____ Data provided
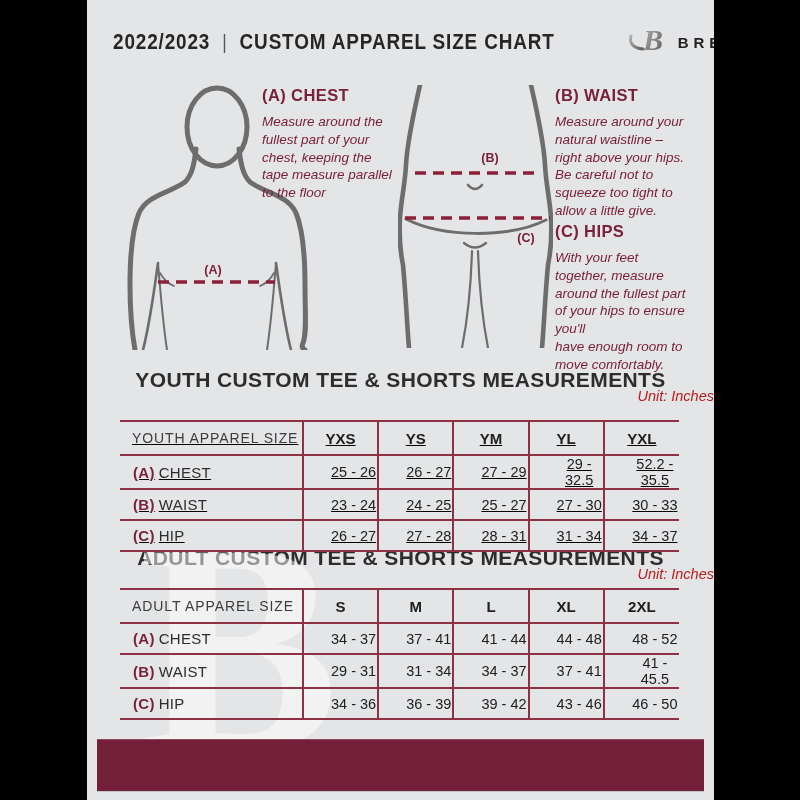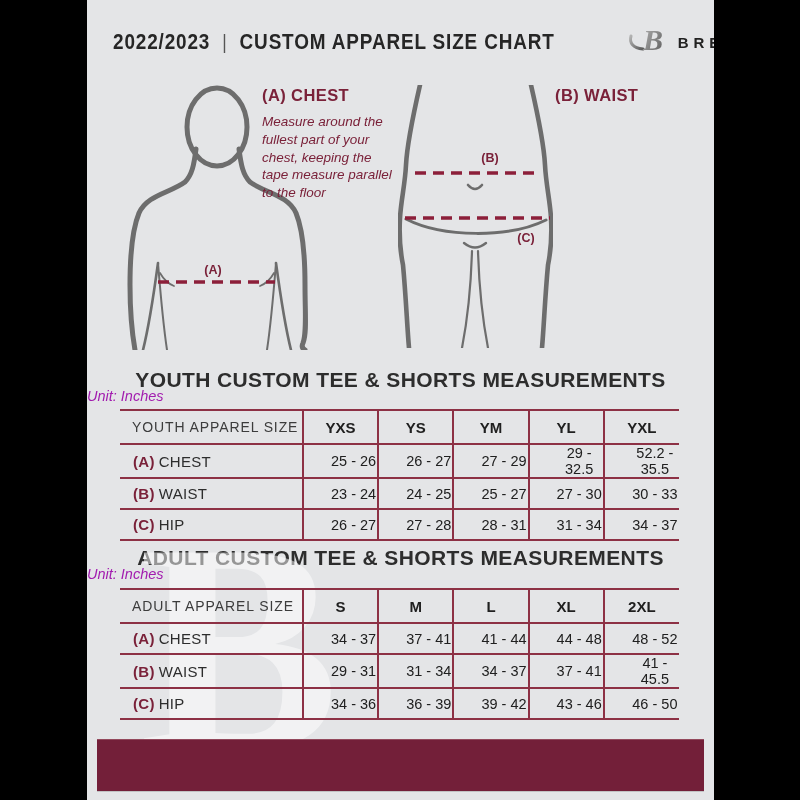"Measure around your" p.guide-body { html: none -> <p>Measure around your natural waistline – right above your hips. Be careful not to squeeze too tight to allow a little give.</p> }
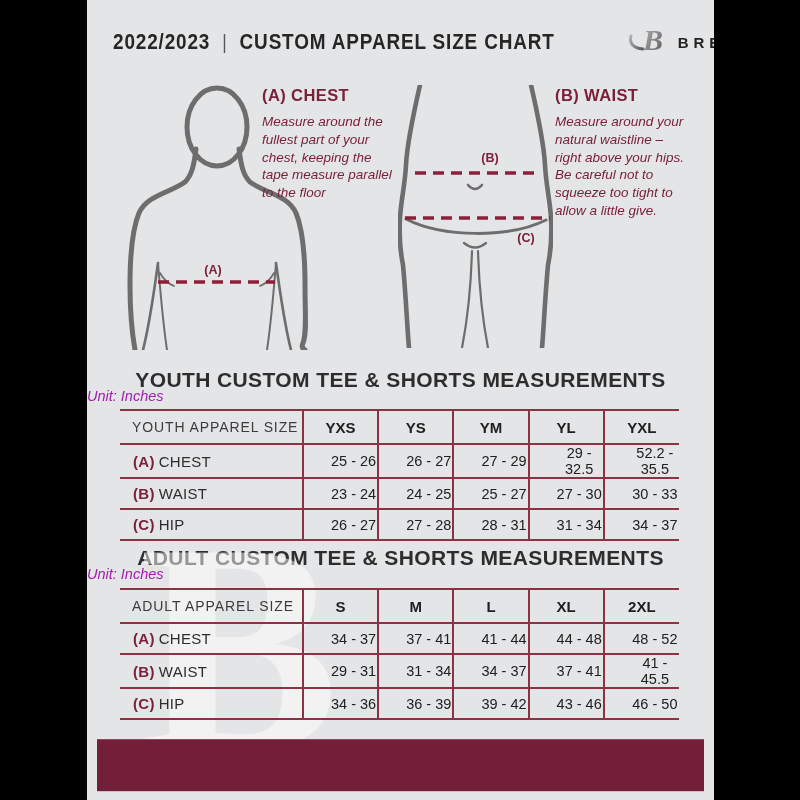"(C) HIPS" p.guide-heading { html: none -> <p>(C) HIPS</p> }
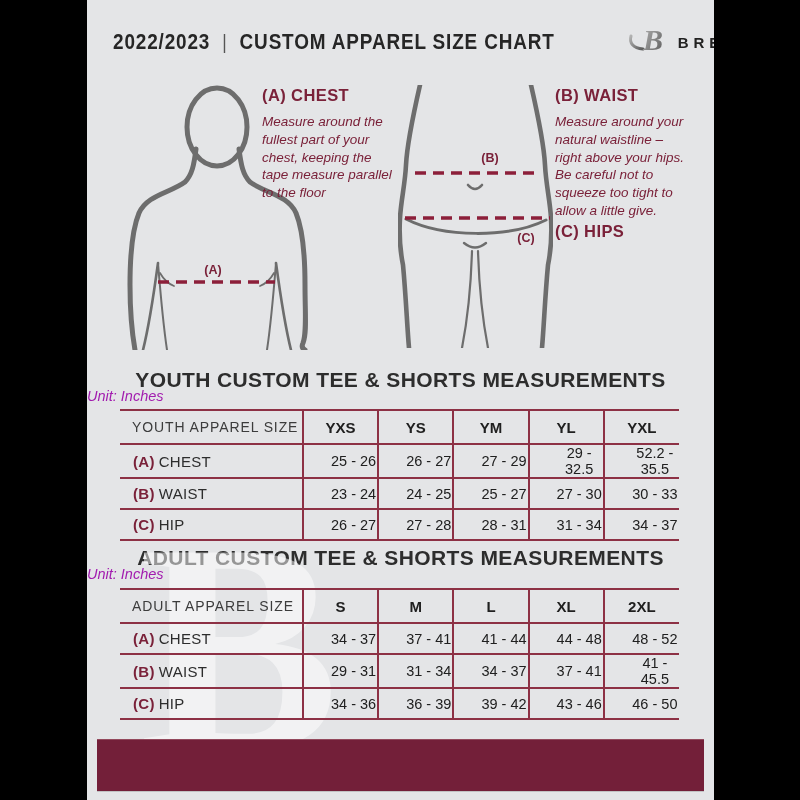"With your feet" p.guide-body { html: none -> <p>With your feet together, measure around the fullest part of your hips to ensure you'll have enough room to move comfortably.</p> }
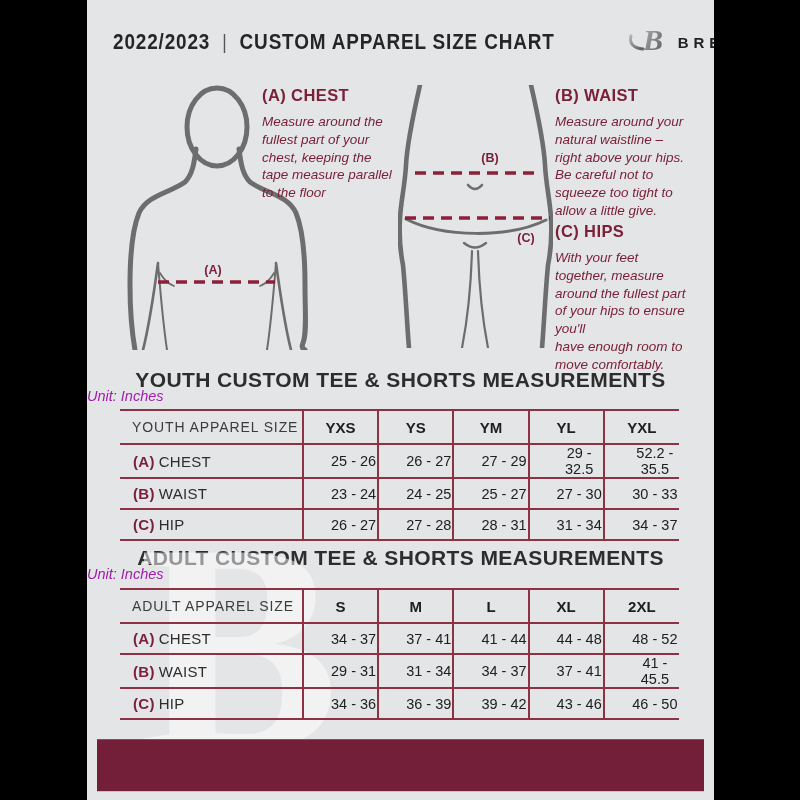"Unit: Inches" .section-unit { color: #a21caf -> #b91c1c; text-align: left -> right }
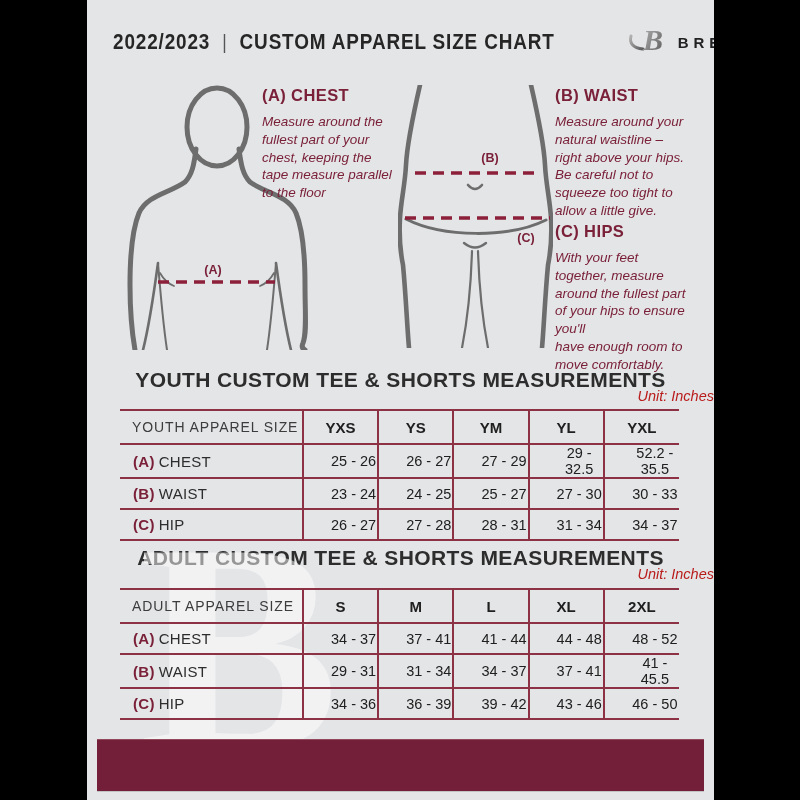"YOUTH APPAREL SIZE" .youth-table { text-decoration: none -> underline; top: 409px -> 420px }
________
Task goal:
From the first line to the last, repeat the records exactly. Leave out the pictures.

Answer space:
"Measure around your" p.guide-body { html: none -> <p>Measure around your natural waistline – right above your hips. Be careful not to squeeze too tight to allow a little give.</p> }
"(C) HIPS" p.guide-heading { html: none -> <p>(C) HIPS</p> }
"With your feet" p.guide-body { html: none -> <p>With your feet together, measure around the fullest part of your hips to ensure you'll have enough room to move comfortably.</p> }
"Unit: Inches" .section-unit { color: #a21caf -> #b91c1c; text-align: left -> right }
"YOUTH APPAREL SIZE" .youth-table { text-decoration: none -> underline; top: 409px -> 420px }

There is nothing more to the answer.